To hear the media tell it, the only things damaged in the terrible Japanese earthquake were a few power reactors. That's all the TV talks about. With tens of thousands dead, incalculable damage to homes, businesses, cultural treasures, bridges, and infrastructure, all the TV talks about is damaged power reactors. Even Fox who I had hoped for better from joined into the "nuclear power is the only story" line.
Could I be hearing anti-nuclear axes being ground?
5 comments:
The BBC is doing a good job of covering the disaster. On Friday after work our office had a few drinks downstairs at the Longhorn. People were thinking that up to a 1,000 casualties. I was the outlier saying at least 10,000 and likely closer to 100,000. Few people know that magnitude is a log-based, so an 8.9/9.0 quake has seven+ time more energy than an 8.2 quake (which is what the plants were designed to survive, so they fact they made it through a 9.0...) .
The nuclear plants are front and center as it makes a good story. Worst case scenario right now is localized radiation *if* there is a complete meltdown and the whole nuclear pile melts through to the concrete core-catcher.
Its an amazing feat of engineering that despite the earthquake, the tsunami that followed, two hydrogen explosions and the loss of coolant that the reactor containers haven't been breached.
I question the wisdom of not putting the diesel generators on higher ground though.
Unfortunately there will be a knee-jerk reaction and might kill nuclear power just as permits were being issued again.
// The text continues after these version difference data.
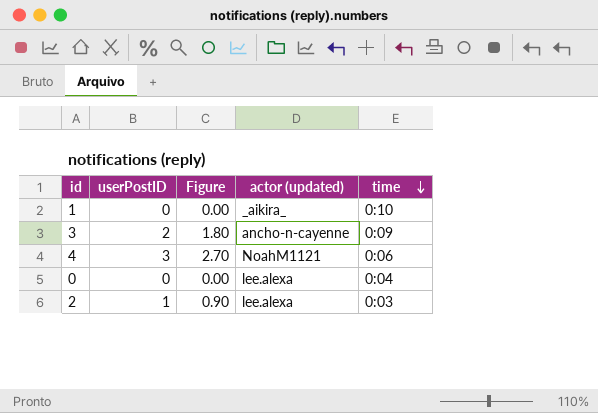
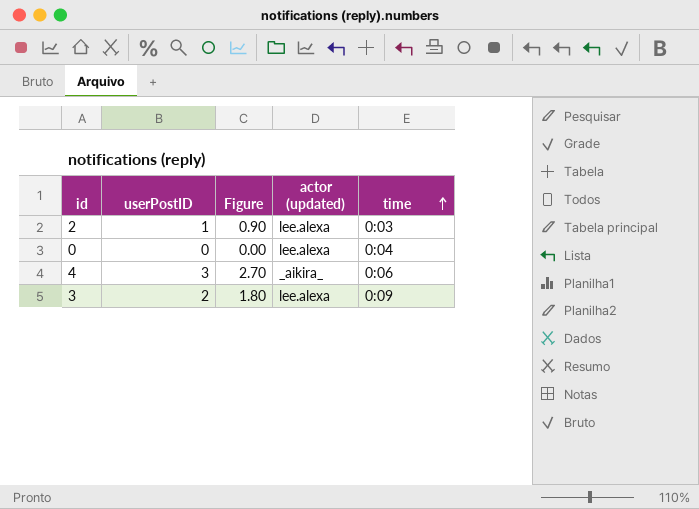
row order: time descending -> time ascending
row 1: 0 | 0.00 | _aikira_ | 0:10 -> none
4 | actor (updated): NoahM1121 -> _aikira_
3 | actor (updated): ancho-n-cayenne -> lee.alexa

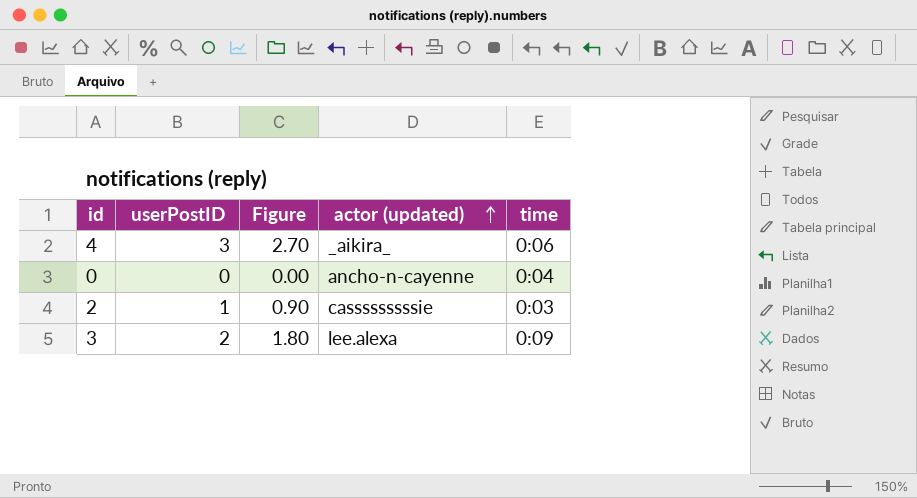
row order: time ascending -> actor (updated) ascending
0 | actor (updated): lee.alexa -> ancho-n-cayenne
2 | actor (updated): lee.alexa -> casssssssssie

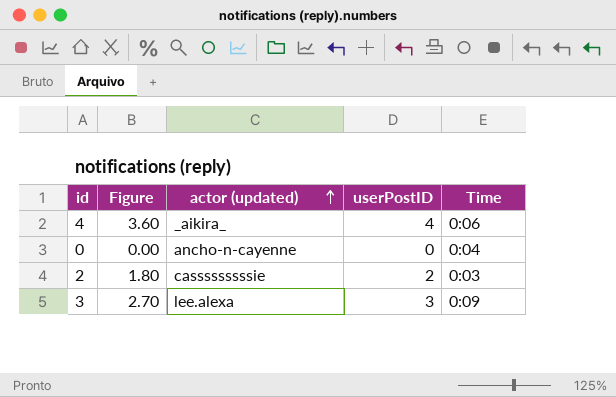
column userPostID | position: 2 -> 4
column name: time -> Time
4 | Figure: 2.70 -> 3.60
4 | userPostID: 3 -> 4
2 | Figure: 0.90 -> 1.80
2 | userPostID: 1 -> 2
3 | Figure: 1.80 -> 2.70
3 | userPostID: 2 -> 3

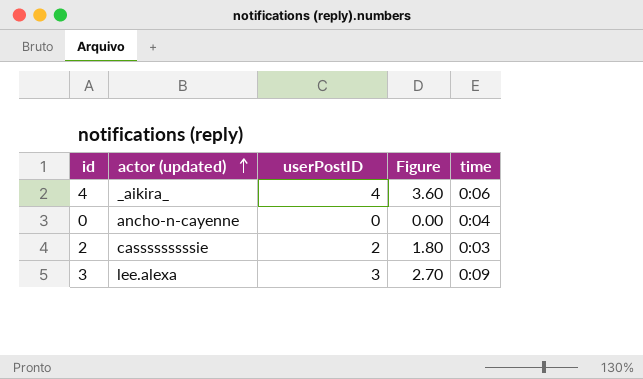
column Figure | position: 2 -> 4
column name: Time -> time

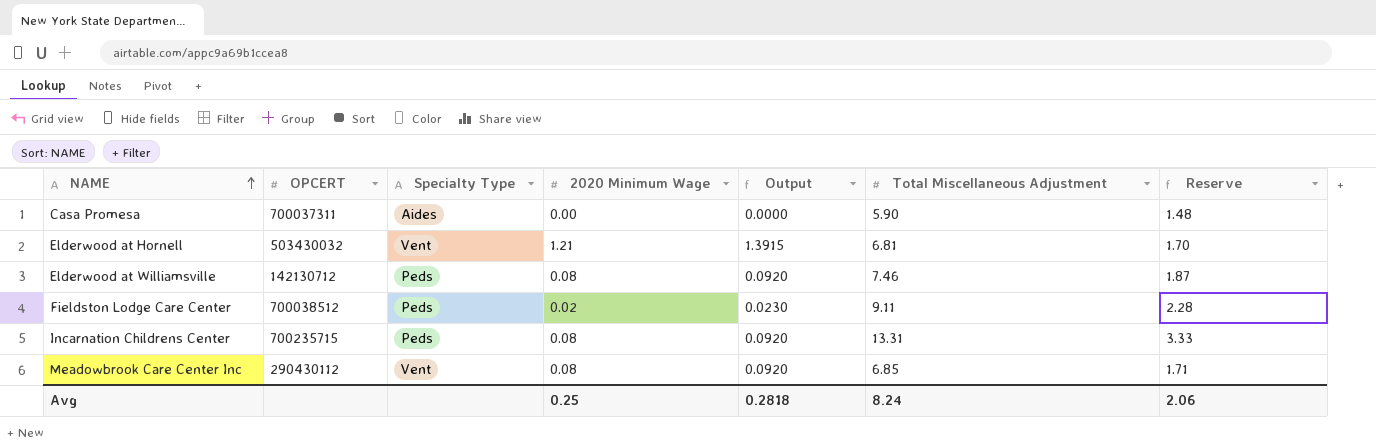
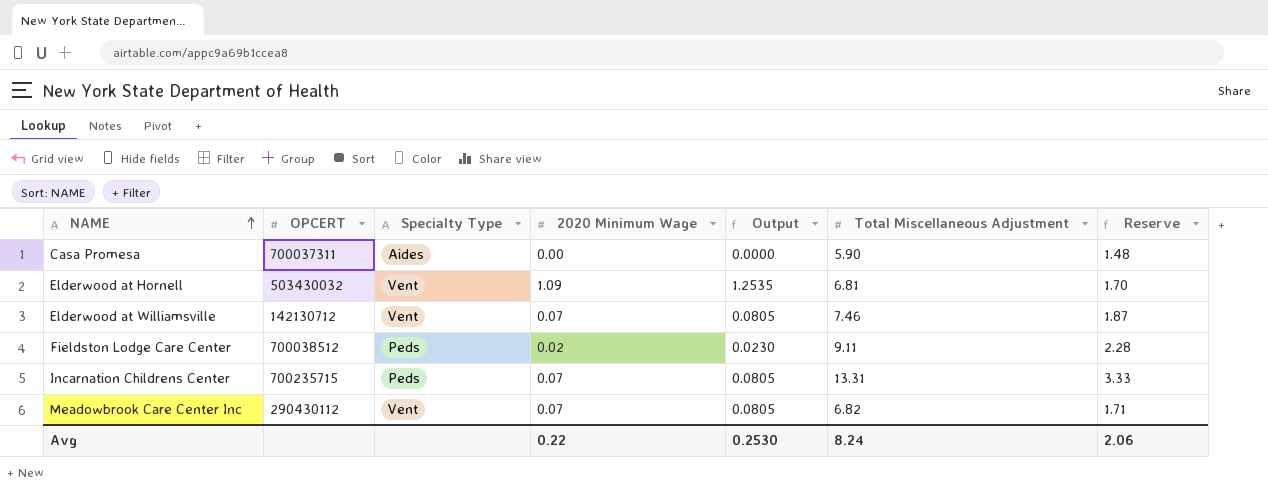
Elderwood at Hornell | 2020 Minimum Wage: 1.21 -> 1.09
Elderwood at Hornell | Output: 1.3915 -> 1.2535
Elderwood at Williamsville | Specialty Type: Peds -> Vent
Elderwood at Williamsville | 2020 Minimum Wage: 0.08 -> 0.07
Elderwood at Williamsville | Output: 0.0920 -> 0.0805
Incarnation Childrens Center | 2020 Minimum Wage: 0.08 -> 0.07
Incarnation Childrens Center | Output: 0.0920 -> 0.0805
Meadowbrook Care Center Inc | 2020 Minimum Wage: 0.08 -> 0.07
Meadowbrook Care Center Inc | Output: 0.0920 -> 0.0805
Meadowbrook Care Center Inc | Total Miscellaneous Adjustment: 6.85 -> 6.82
Avg | 2020 Minimum Wage: 0.25 -> 0.22
Avg | Output: 0.2818 -> 0.2530

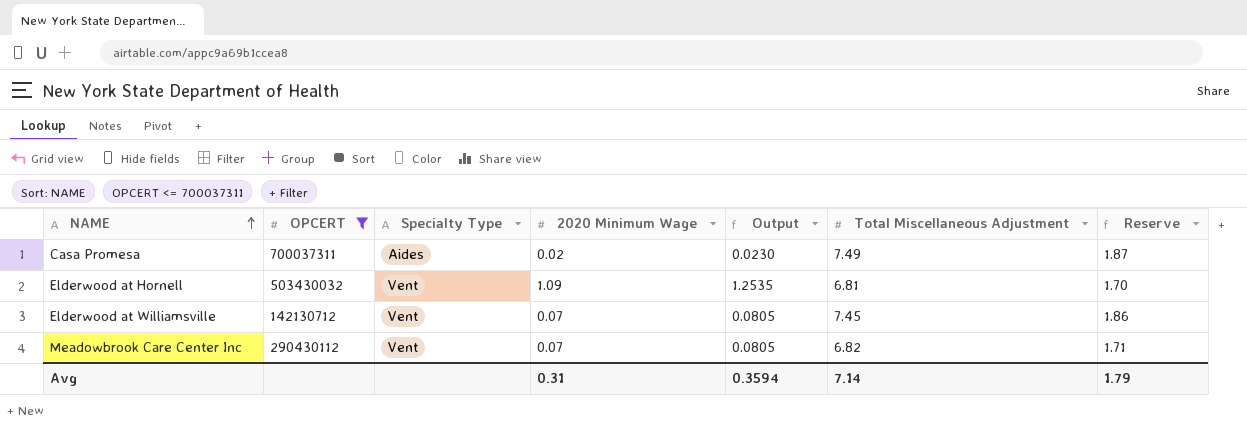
filter: none -> OPCERT <= 700037311
Casa Promesa | 2020 Minimum Wage: 0.00 -> 0.02
Casa Promesa | Output: 0.0000 -> 0.0230
Casa Promesa | Total Miscellaneous Adjustment: 5.90 -> 7.49
Casa Promesa | Reserve: 1.48 -> 1.87
Elderwood at Williamsville | Total Miscellaneous Adjustment: 7.46 -> 7.45
Elderwood at Williamsville | Reserve: 1.87 -> 1.86
Avg | 2020 Minimum Wage: 0.22 -> 0.31
Avg | Output: 0.2530 -> 0.3594
Avg | Total Miscellaneous Adjustment: 8.24 -> 7.14
Avg | Reserve: 2.06 -> 1.79

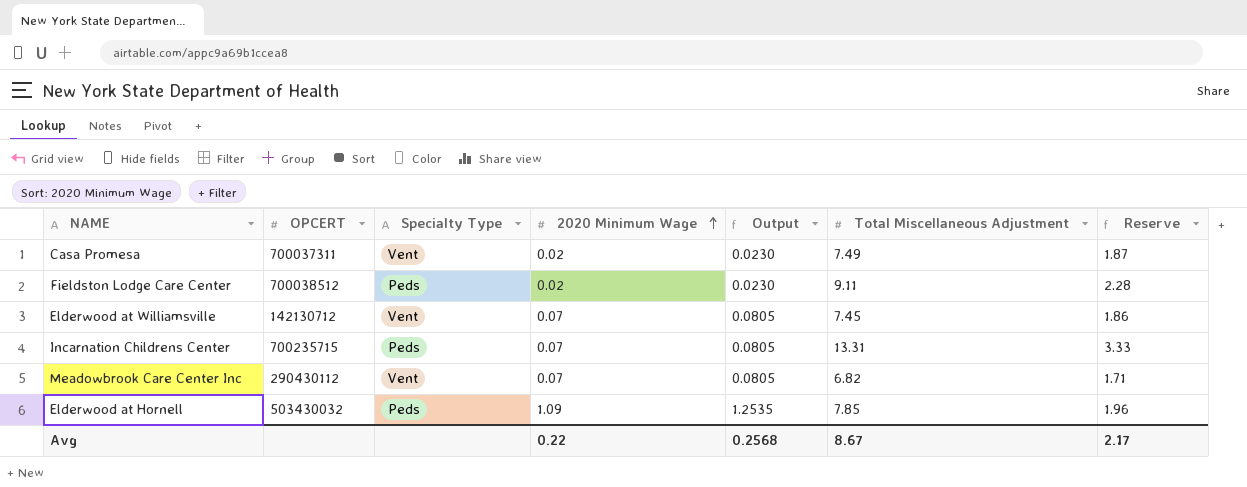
filter: OPCERT <= 700037311 -> none
row order: NAME ascending -> 2020 Minimum Wage ascending
Casa Promesa | Specialty Type: Aides -> Vent
Elderwood at Hornell | Specialty Type: Vent -> Peds
Elderwood at Hornell | Total Miscellaneous Adjustment: 6.81 -> 7.85
Elderwood at Hornell | Reserve: 1.70 -> 1.96
Avg | 2020 Minimum Wage: 0.31 -> 0.22
Avg | Output: 0.3594 -> 0.2568
Avg | Total Miscellaneous Adjustment: 7.14 -> 8.67
Avg | Reserve: 1.79 -> 2.17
I think the lesson is to try not and build nuclear power plants along the ring of fire.
Unfortunately it looks like the containment units in at least one reactor have been breached near the bottom.
The spent fuel rods at Reactor #4 caught fire. Tepco is asking for help from the US Navy to drop water from helicopters onto the burning fuel rods.
Unconfirmed reports that reactor #2 has experienced a full meltdown and that the last 50 workers are being ordered to evacuate.
Well, as far as not building power plants along the Pacific Ring of Fire, the Japanese don't have many options. Their entire country is smack dab on the ring of fire.
My bitch is the concentration of news stories on the damaged reactors. Japan has been wrecked, and all the news people can talk about is damage to a few nuclear reactors. I think the casualties, the property damage, the disruption of life deserve a little bit of coverage. The newsies have reduced a nationwide disaster to a trivial anti-nuclear story.
I've been following the entire situation in Japan very closely and donated to the Japanese Red Cross because they need all the help they can get.
What I find galling is that the US offered within hours of the earthquake to send a team of our best nuclear engineers to shut down the reactors and set up an alternative power supply (which I assume would have been one of our nuclear carriers). Tepco and the PM of Japan declined the offer and set themselves up for Chernobyl x6. They're getting out of the danger zone, but if those fuel rods melt and reach criticality again it will be one helluva a mess.
I think what will emerge after is the incompetent handling of the disaster by Tepco and Japan's government to save face by not getting help from the US.
I thought I saw that story too, the Japanese refusal to accept help early on. Can't remember where tho. I'm surprised that in 6 days they haven't been able to bring in mobile diesel generating sets with enough capacity to run critical pumps. I remember when the transformer blew at Scully Systems, blacking out the entire building. We were able to get a diesel generator set within a day to put the lights (and computers and power tools and everything else) back on.
The Journal has run articles critical of Tokyo Electric and the Japanese government.
Today Japan declared this a "Level 5" disaster, as bad as Three Mile Island. Actually it's worse. Three Mile Island wrecked one reactor but nobody was hurt. This this has wrecked four reactors and has released more radioactivity than Three Mile Island did.
Funny, we used to quote radiation levels in terms of RADs or REMS. 400 RADS or REMS was the 50% fatality dose, half the people exposed would die. On this one they are quoting "microSeverts" and "milliSeverts". I have no idea what the 50% fatality dose is in milli or micro Severts. And they are quoting the radiation measurements to three significant figures which is a little suspicious to me. I don't think the instruments are THAT accurate. It's not clear to me how much radioactivity is being released.